## Your assignment
If a record holds a picture, leave the picture out and print everything else exactly.

## Source records

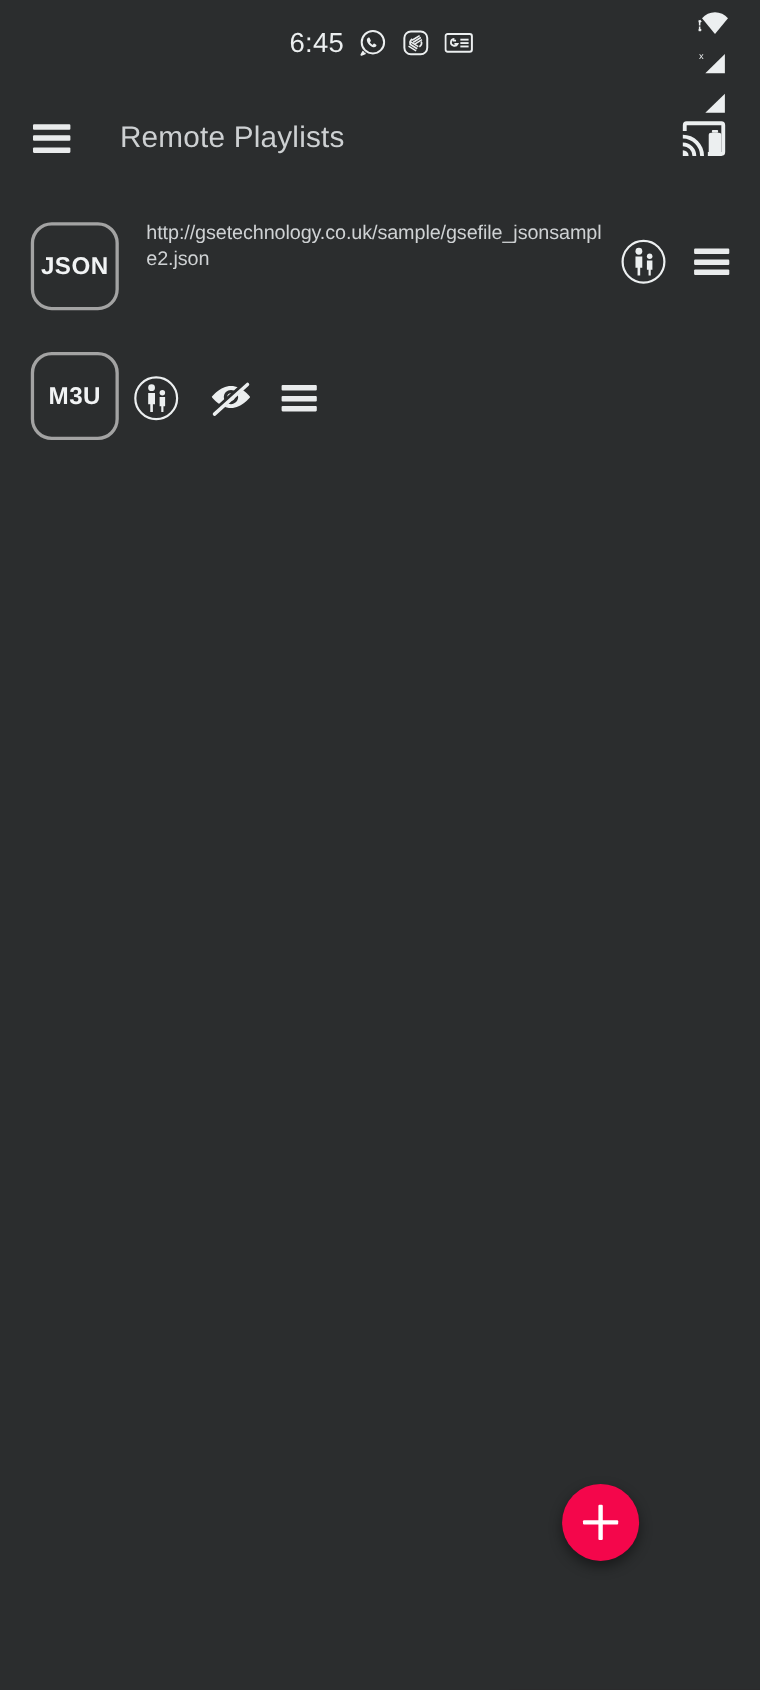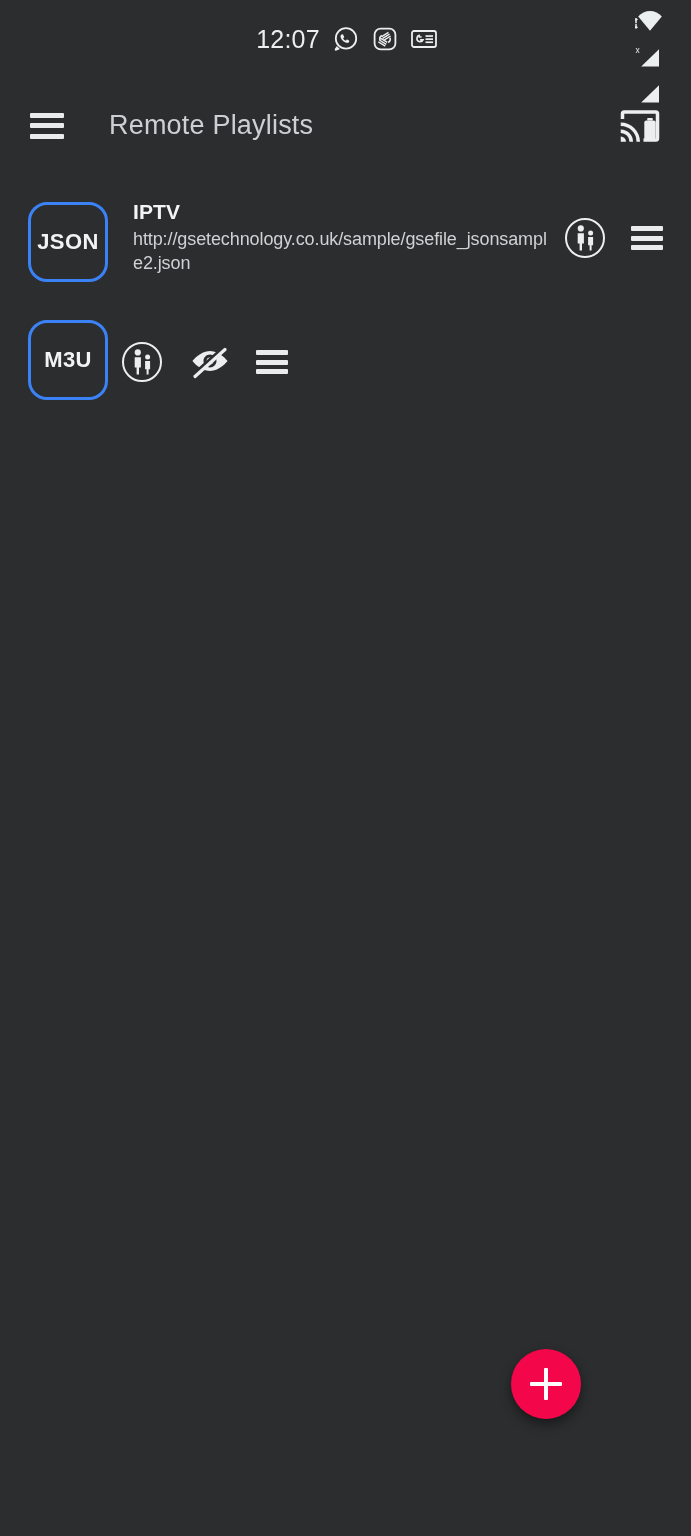--- a/index.html
+++ b/index.html
@@ -38,21 +38,21 @@
   .toolbar-spacer{ flex:1; }
   .cast{ width:42px; height:42px; }
 
   
   .list{ position:absolute; top:180px; left:0; right:0; }
   .row{
     display:flex; align-items:flex-start; padding:18px 28px 14px 28px;
     min-height:118px;
   }
   .badge{
-    flex:0 0 auto; width:80px; height:80px; border:3px solid #3b82f6;
+    flex:0 0 auto; width:80px; height:80px; border:3px solid #a3a3a3;
     border-radius:19px; display:flex; align-items:center; justify-content:center;
     margin-top:4px;
   }
   .badge span{
     font-size:22px; font-weight:bold; color:#f1f3f4; letter-spacing:.4px;
   }
   .row-text{ flex:1 1 auto; min-width:0; padding-left:25px; padding-top:2px; }
   .row-title{
     font-size:21px; font-weight:bold; color:#f2f4f5;
     margin-bottom:4px; letter-spacing:.1px;
@@ -85,21 +85,21 @@
   .fab .plus-h{ width:32px; height:4px; }
   .fab .plus-v{ width:4px; height:32px; }
 </style>
 </head>
 <body>
 
 <div class="screen">
 
   <div class="statusbar">
     <div class="sb-left">
-      <div class="sb-clock">12:07</div>
+      <div class="sb-clock">6:45</div>
 
       <svg class="sb-ic" width="26" height="26" viewBox="0 0 26 26">
         <circle cx="13" cy="12.4" r="10.2" fill="none" stroke="#eceff0" stroke-width="1.8"></circle>
         <path d="M4.4 20.6 L2.6 23.8 L6.3 22.3" fill="none" stroke="#eceff0" stroke-width="1.8" stroke-linejoin="round"></path>
         <path d="M9.3 8.2c-.5 0-.9.2-1.2.6-.4.5-.7 1.2-.5 2.2.3 1.7 1.6 3.4 3.1 4.5 1.6 1.2 3.3 1.6 4.2 1.3.7-.2 1.2-.8 1.3-1.4.1-.4 0-.6-.2-.8l-1.7-1c-.3-.1-.5 0-.7.2l-.5.7c-.2.2-.4.2-.6.1-.7-.3-1.6-1-2.2-1.9-.1-.2-.1-.4.1-.6l.6-.6c.2-.2.2-.4.1-.7l-.8-1.9c-.1-.4-.4-.7-1-.7z" fill="#eceff0"></path>
       </svg>
 
       <svg class="sb-ic" width="26" height="26" viewBox="0 0 26 26">
         <rect x="2.6" y="2.6" width="20.8" height="20.8" rx="6" ry="6" fill="none" stroke="#eceff0" stroke-width="1.8"></rect>
         <path d="M16.5 6.3 L9.6 10.6 M17.6 8.1 L10.7 12.4 M18.6 10 L11.7 14.3 M8.4 12.1 L15.3 16.4 M7.4 14 L14.3 18.3 M6.4 15.9 L13.3 20.2" stroke="#eceff0" stroke-width="1.4" fill="none"></path>
@@ -170,21 +170,20 @@
     </svg>
   </div>
 
   <div class="list">
 
     <div class="row">
       <div class="badge">
         <span>JSON</span>
       </div>
       <div class="row-text">
-        <div class="row-title">IPTV</div>
         <div class="row-url">http://gsetechnology.co.uk/sample/gsefile_jsonsample2.json</div>
       </div>
       <div class="row-actions">
         <div class="act">
           <svg width="44" height="44" viewBox="0 0 44 44">
             <circle cx="22" cy="22" r="19" fill="none" stroke="#eceff0" stroke-width="2"></circle>
             <circle cx="17.8" cy="12.4" r="3.1" fill="#eceff0"></circle>
             <path d="M14.7 17.2h6.2v10.2h-1.9v7.1h-2.4v-7.1h-1.9z" fill="#eceff0"></path>
             <circle cx="27.6" cy="17.0" r="2.5" fill="#eceff0"></circle>
             <path d="M25.1 20.9h5.0v8.4h-1.5v5.2h-2.0v-5.2h-1.5z" fill="#eceff0"></path>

## Task answer
--- a/index.html
+++ b/index.html
@@ -38,21 +38,21 @@
   .toolbar-spacer{ flex:1; }
   .cast{ width:42px; height:42px; }
 
   
   .list{ position:absolute; top:180px; left:0; right:0; }
   .row{
     display:flex; align-items:flex-start; padding:18px 28px 14px 28px;
     min-height:118px;
   }
   .badge{
-    flex:0 0 auto; width:80px; height:80px; border:3px solid #3b82f6;
+    flex:0 0 auto; width:80px; height:80px; border:3px solid #a3a3a3;
     border-radius:19px; display:flex; align-items:center; justify-content:center;
     margin-top:4px;
   }
   .badge span{
     font-size:22px; font-weight:bold; color:#f1f3f4; letter-spacing:.4px;
   }
   .row-text{ flex:1 1 auto; min-width:0; padding-left:25px; padding-top:2px; }
   .row-title{
     font-size:21px; font-weight:bold; color:#f2f4f5;
     margin-bottom:4px; letter-spacing:.1px;
@@ -85,21 +85,21 @@
   .fab .plus-h{ width:32px; height:4px; }
   .fab .plus-v{ width:4px; height:32px; }
 </style>
 </head>
 <body>
 
 <div class="screen">
 
   <div class="statusbar">
     <div class="sb-left">
-      <div class="sb-clock">12:07</div>
+      <div class="sb-clock">6:45</div>
 
       <svg class="sb-ic" width="26" height="26" viewBox="0 0 26 26">
         <circle cx="13" cy="12.4" r="10.2" fill="none" stroke="#eceff0" stroke-width="1.8"></circle>
         <path d="M4.4 20.6 L2.6 23.8 L6.3 22.3" fill="none" stroke="#eceff0" stroke-width="1.8" stroke-linejoin="round"></path>
         <path d="M9.3 8.2c-.5 0-.9.2-1.2.6-.4.5-.7 1.2-.5 2.2.3 1.7 1.6 3.4 3.1 4.5 1.6 1.2 3.3 1.6 4.2 1.3.7-.2 1.2-.8 1.3-1.4.1-.4 0-.6-.2-.8l-1.7-1c-.3-.1-.5 0-.7.2l-.5.7c-.2.2-.4.2-.6.1-.7-.3-1.6-1-2.2-1.9-.1-.2-.1-.4.1-.6l.6-.6c.2-.2.2-.4.1-.7l-.8-1.9c-.1-.4-.4-.7-1-.7z" fill="#eceff0"></path>
       </svg>
 
       <svg class="sb-ic" width="26" height="26" viewBox="0 0 26 26">
         <rect x="2.6" y="2.6" width="20.8" height="20.8" rx="6" ry="6" fill="none" stroke="#eceff0" stroke-width="1.8"></rect>
         <path d="M16.5 6.3 L9.6 10.6 M17.6 8.1 L10.7 12.4 M18.6 10 L11.7 14.3 M8.4 12.1 L15.3 16.4 M7.4 14 L14.3 18.3 M6.4 15.9 L13.3 20.2" stroke="#eceff0" stroke-width="1.4" fill="none"></path>
@@ -170,21 +170,20 @@
     </svg>
   </div>
 
   <div class="list">
 
     <div class="row">
       <div class="badge">
         <span>JSON</span>
       </div>
       <div class="row-text">
-        <div class="row-title">IPTV</div>
         <div class="row-url">http://gsetechnology.co.uk/sample/gsefile_jsonsample2.json</div>
       </div>
       <div class="row-actions">
         <div class="act">
           <svg width="44" height="44" viewBox="0 0 44 44">
             <circle cx="22" cy="22" r="19" fill="none" stroke="#eceff0" stroke-width="2"></circle>
             <circle cx="17.8" cy="12.4" r="3.1" fill="#eceff0"></circle>
             <path d="M14.7 17.2h6.2v10.2h-1.9v7.1h-2.4v-7.1h-1.9z" fill="#eceff0"></path>
             <circle cx="27.6" cy="17.0" r="2.5" fill="#eceff0"></circle>
             <path d="M25.1 20.9h5.0v8.4h-1.5v5.2h-2.0v-5.2h-1.5z" fill="#eceff0"></path>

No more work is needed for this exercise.